Britain’s top-selling newspaper The Sun – a tabloid owned by Rupert Murdoch – is standing by its claim that the “Queen backs Brexit”, despite press regulator IPSO ruling that the headline was “significantly misleading”.
Buckingham Palace had complained to the Independent Press Standards Organisation (IPSO) over the March 9 front page, which quoted unnamed sources as saying Queen Elizabeth II had made her opposition to British membership of the European Union clear on at least two occasions in the past decade.
Tony Gallagher, Editor -in-Chief of the often-controversial daily newspaper, took to the radio on Wednesday morning to defend his decision.
“I don’t accept that we made an error at all,” he said. “We made a judgment that the headline was right and that it was backed up by the story.”
“We knew more than we put in the public domain,” he added. “The sources were so impeccable that we had no choice but to run the story in the way that we did.”
Britons go to the polls on June 23 in a referendum that will decide whether to remain in the European Union, and the suggestion that the monarch was in favour of leaving was perceived as being a potentially important factor in the debate.
“The headline contained a serious and unsupported allegation that the Queen had fundamentally breached her constitutional obligations in the context of a vitally important national debate,” says the IPSO ruling.
In her role in Britain’s constitutional monarchy, the 90-year-old Queen must remain politically neutral and has studiously avoided her views entering the public domain during her 64-year reign.
Buckingham Palace had argued that the headline gave the impression that the Queen backed the “leave” camp in the referendum debate, a view it described as misleading and distorted.
An unnamed source detailed an occasion when the Queen allegedly vented her anger with Brussels at the strongly pro-EU Nick Clegg during a lunch at Windsor Castle when he was Deputy Prime Minister.
The Sun said it was “nonsense” to say that the Queen always kept her thoughts to herself, citing some remarks about Chinese officials she described as “very rude” in a private conversation that was caught on camera last week.
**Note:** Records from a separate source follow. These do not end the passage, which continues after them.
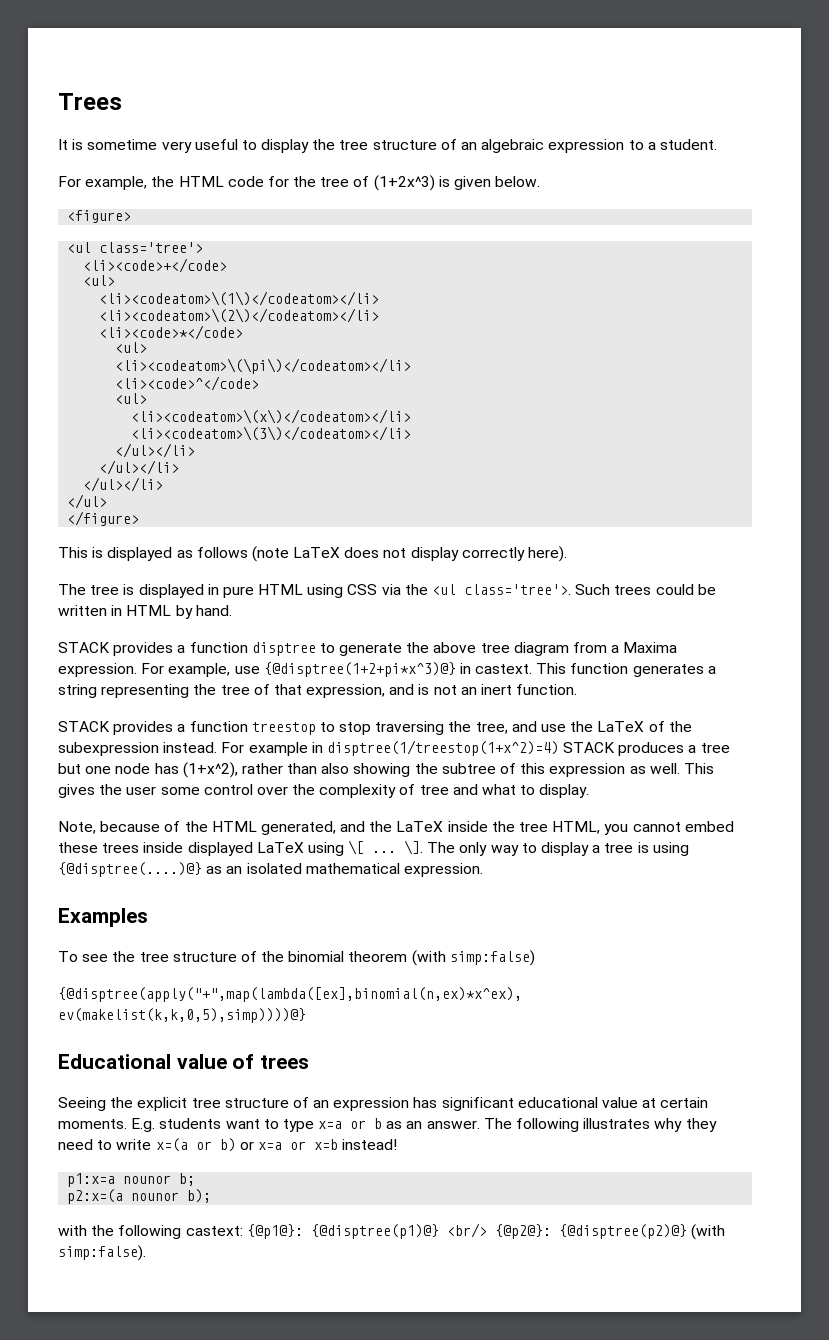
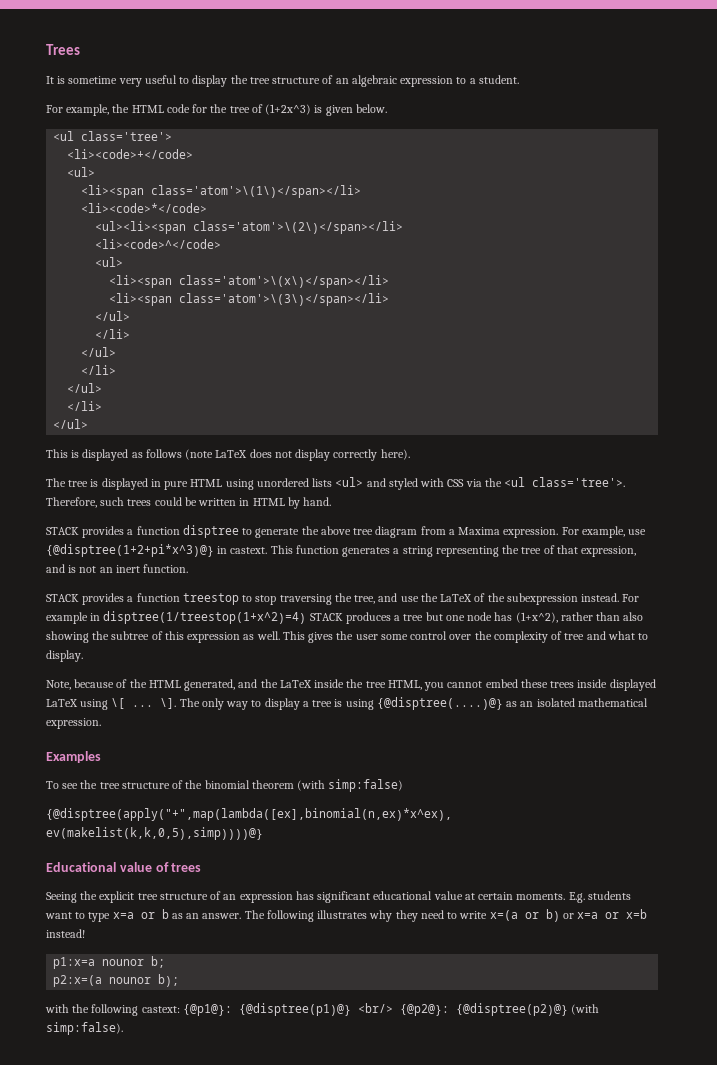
- <figure>
- <li><codeatom>\(1\)</codeatom></li>
- <li><codeatom>\(2\)</codeatom></li>
+ <li><span class='atom'>\(1\)</span></li>
  <li><code>*</code>
- <ul>
- <li><codeatom>\(\pi\)</codeatom></li>
+ <ul><li><span class='atom'>\(2\)</span></li>
- <li><codeatom>\(x\)</codeatom></li>
- <li><codeatom>\(3\)</codeatom></li>
- </ul></li>
- </ul></li>
- </ul></li>
+ <li><span class='atom'>\(x\)</span></li>
+ <li><span class='atom'>\(3\)</span></li>
  </ul>
- </figure>
+ </li>
+ </ul>
+ </li>
+ </ul>
+ </li>
+ </ul>
- The tree is displayed in pure HTML using CSS via the <ul class='tree'>.
+ The tree is displayed in pure HTML using unordered lists <ul> and styled with CSS via the <ul class='tree'>.
- Such trees could be written in HTML by hand.
+ Therefore, such trees could be written in HTML by hand.

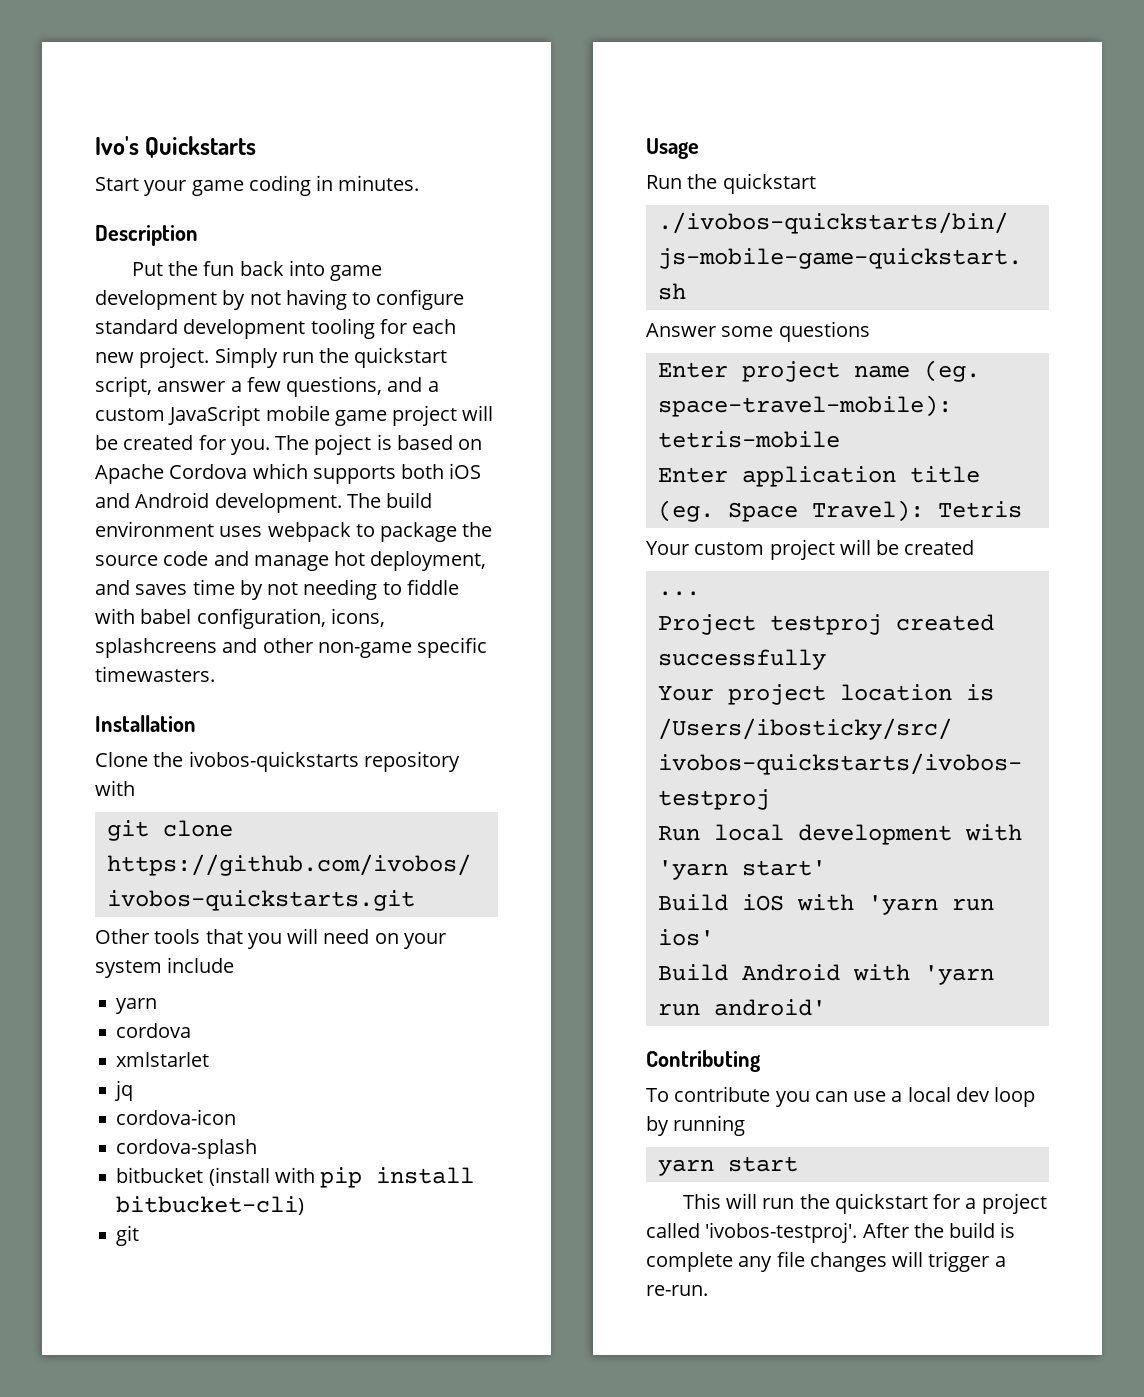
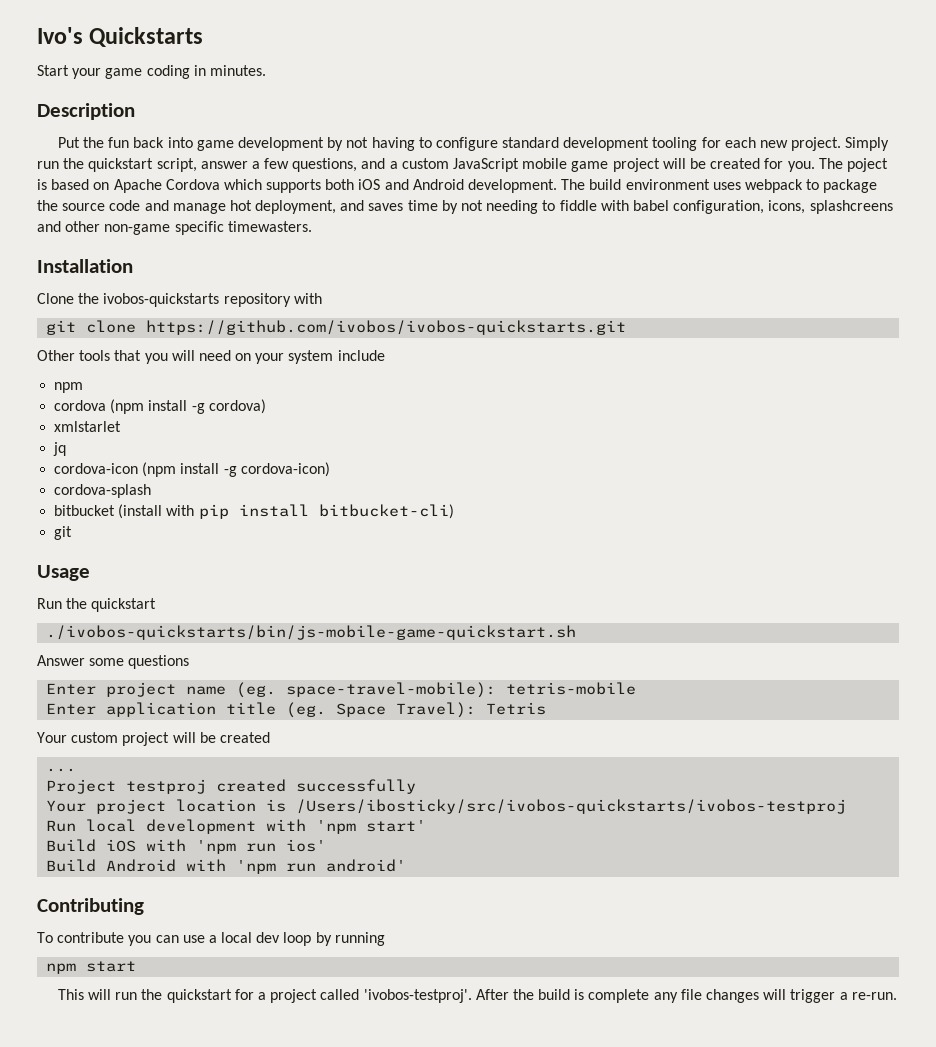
  Other tools that you will need on your system include
- yarn
+ npm
- cordova
+ cordova (npm install -g cordova)
- cordova-icon
+ cordova-icon (npm install -g cordova-icon)
- Run local development with 'yarn start'
+ Run local development with 'npm start'
- Build iOS with 'yarn run ios'
+ Build iOS with 'npm run ios'
- Build Android with 'yarn run android'
+ Build Android with 'npm run android'
- yarn start
+ npm start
The complaint was the first by a reigning monarch to the official press watchdog in the UK.
IPSO Chief Executive Matt Tee said that the “IPSO will continue to carry out our work without fear or favour and will continue to support those who feel wronged by the press, whoever they are”.
The newly formed body has come under much criticism since its inception for what critics say is its “lack of bite.”